Mole calculation is a fundamental concept in chemistry that allows us to quantify substances in reactions. A mole is a unit that describes a quantity of substance containing as many elementary entities as there are atoms in exactly 12 grams of pure carbon-12, which is approximately Avogadro's number \( 6.022 \times 10^{23} \). In the exercise, we start with a given amount of moles of \( \text{PCl}_5 \), specifically \( 1.00 \times 10^{-3} \) mol, introduced into the reaction vessel. At equilibrium, not all initial \( \text{PCl}_5 \) remains, as some has decomposed to form \( \text{Cl}_2 \) and \( \text{PCl}_3 \).

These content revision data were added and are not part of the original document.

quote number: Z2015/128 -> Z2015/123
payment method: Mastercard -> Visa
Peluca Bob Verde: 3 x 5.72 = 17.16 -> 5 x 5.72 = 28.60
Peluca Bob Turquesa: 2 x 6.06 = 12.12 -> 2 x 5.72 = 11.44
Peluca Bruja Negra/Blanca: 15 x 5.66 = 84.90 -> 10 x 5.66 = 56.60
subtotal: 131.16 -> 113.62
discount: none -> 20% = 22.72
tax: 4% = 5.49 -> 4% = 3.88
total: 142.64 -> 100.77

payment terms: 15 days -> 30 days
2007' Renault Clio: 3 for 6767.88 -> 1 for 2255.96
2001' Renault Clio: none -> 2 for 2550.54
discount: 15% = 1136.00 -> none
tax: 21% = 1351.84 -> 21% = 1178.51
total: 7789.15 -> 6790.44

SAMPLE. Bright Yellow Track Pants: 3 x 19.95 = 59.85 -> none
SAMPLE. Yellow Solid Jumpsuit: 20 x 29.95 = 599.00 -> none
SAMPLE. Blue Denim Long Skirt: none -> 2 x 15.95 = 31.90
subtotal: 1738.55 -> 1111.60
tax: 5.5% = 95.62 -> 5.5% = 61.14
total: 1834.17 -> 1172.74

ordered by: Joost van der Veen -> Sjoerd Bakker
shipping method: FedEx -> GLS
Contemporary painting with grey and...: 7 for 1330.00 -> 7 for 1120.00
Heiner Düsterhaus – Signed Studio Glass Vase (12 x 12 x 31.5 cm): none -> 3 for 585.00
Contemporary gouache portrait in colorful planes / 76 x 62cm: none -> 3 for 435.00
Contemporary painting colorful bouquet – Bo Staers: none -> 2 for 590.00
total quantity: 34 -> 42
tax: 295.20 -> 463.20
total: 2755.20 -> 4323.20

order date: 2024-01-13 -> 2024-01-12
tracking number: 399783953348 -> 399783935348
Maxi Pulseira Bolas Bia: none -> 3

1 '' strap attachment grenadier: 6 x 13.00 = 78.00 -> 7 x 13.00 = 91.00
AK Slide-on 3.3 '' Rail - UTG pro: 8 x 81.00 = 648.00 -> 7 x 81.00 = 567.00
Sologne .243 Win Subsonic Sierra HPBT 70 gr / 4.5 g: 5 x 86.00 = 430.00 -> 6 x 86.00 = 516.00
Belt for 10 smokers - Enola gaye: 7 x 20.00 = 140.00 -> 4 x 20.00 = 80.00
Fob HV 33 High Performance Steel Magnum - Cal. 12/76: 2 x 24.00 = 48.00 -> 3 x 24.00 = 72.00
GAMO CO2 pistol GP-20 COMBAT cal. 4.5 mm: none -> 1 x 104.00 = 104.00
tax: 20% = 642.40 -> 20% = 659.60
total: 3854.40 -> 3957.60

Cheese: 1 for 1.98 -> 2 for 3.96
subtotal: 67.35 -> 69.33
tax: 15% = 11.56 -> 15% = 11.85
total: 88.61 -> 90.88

The problem specifies that \( 9.65 \times 10^{-4} \) mol of \( \text{Cl}_2 \) is present at equilibrium. By stoichiometry, this indicates an equivalent amount of \( \text{PCl}_3 \) is formed, and the corresponding moles of \( \text{PCl}_5 \) that reacted. Calculating the remaining \( \text{PCl}_5 \) by subtracting \( 9.65 \times 10^{-4} \) mol from the initial \( 1.00 \times 10^{-3} \) mol gives us \( 0.35 \times 10^{-4} \) mol remaining.

Understanding reaction concentration is crucial for calculating equilibrium constants like \( K_c \). The concentration (usually denoted in molarity \( M \), moles per liter) of each substance in the reaction determines the system's behavior at equilibrium.In the example provided, concentrations are calculated by dividing the number of moles by the volume of the solution, where the volume of the flask is \( 250.0 \) mL (or \( 0.25 \) L). The concentration for each species at equilibrium is:

• \( \text{PCl}_5 \): \( (0.35 \times 10^{-4} \, \text{mol}) / 0.25 \, \text{L} = 1.4 \times 10^{-4} \, \text{M} \)
• \( \text{Cl}_2 \): \( (9.65 \times 10^{-4} \, \text{mol}) / 0.25 \, \text{L} = 3.86 \times 10^{-3} \, \text{M} \)
• \( \text{PCl}_3 \): Same as \( \text{Cl}_2 \), \( 3.86 \times 10^{-3} \, \text{M} \)

The equilibrium constant \( K_c \) is calculated using these concentrations, providing insights into how the reaction progresses and to what extent the forward reaction has taken place.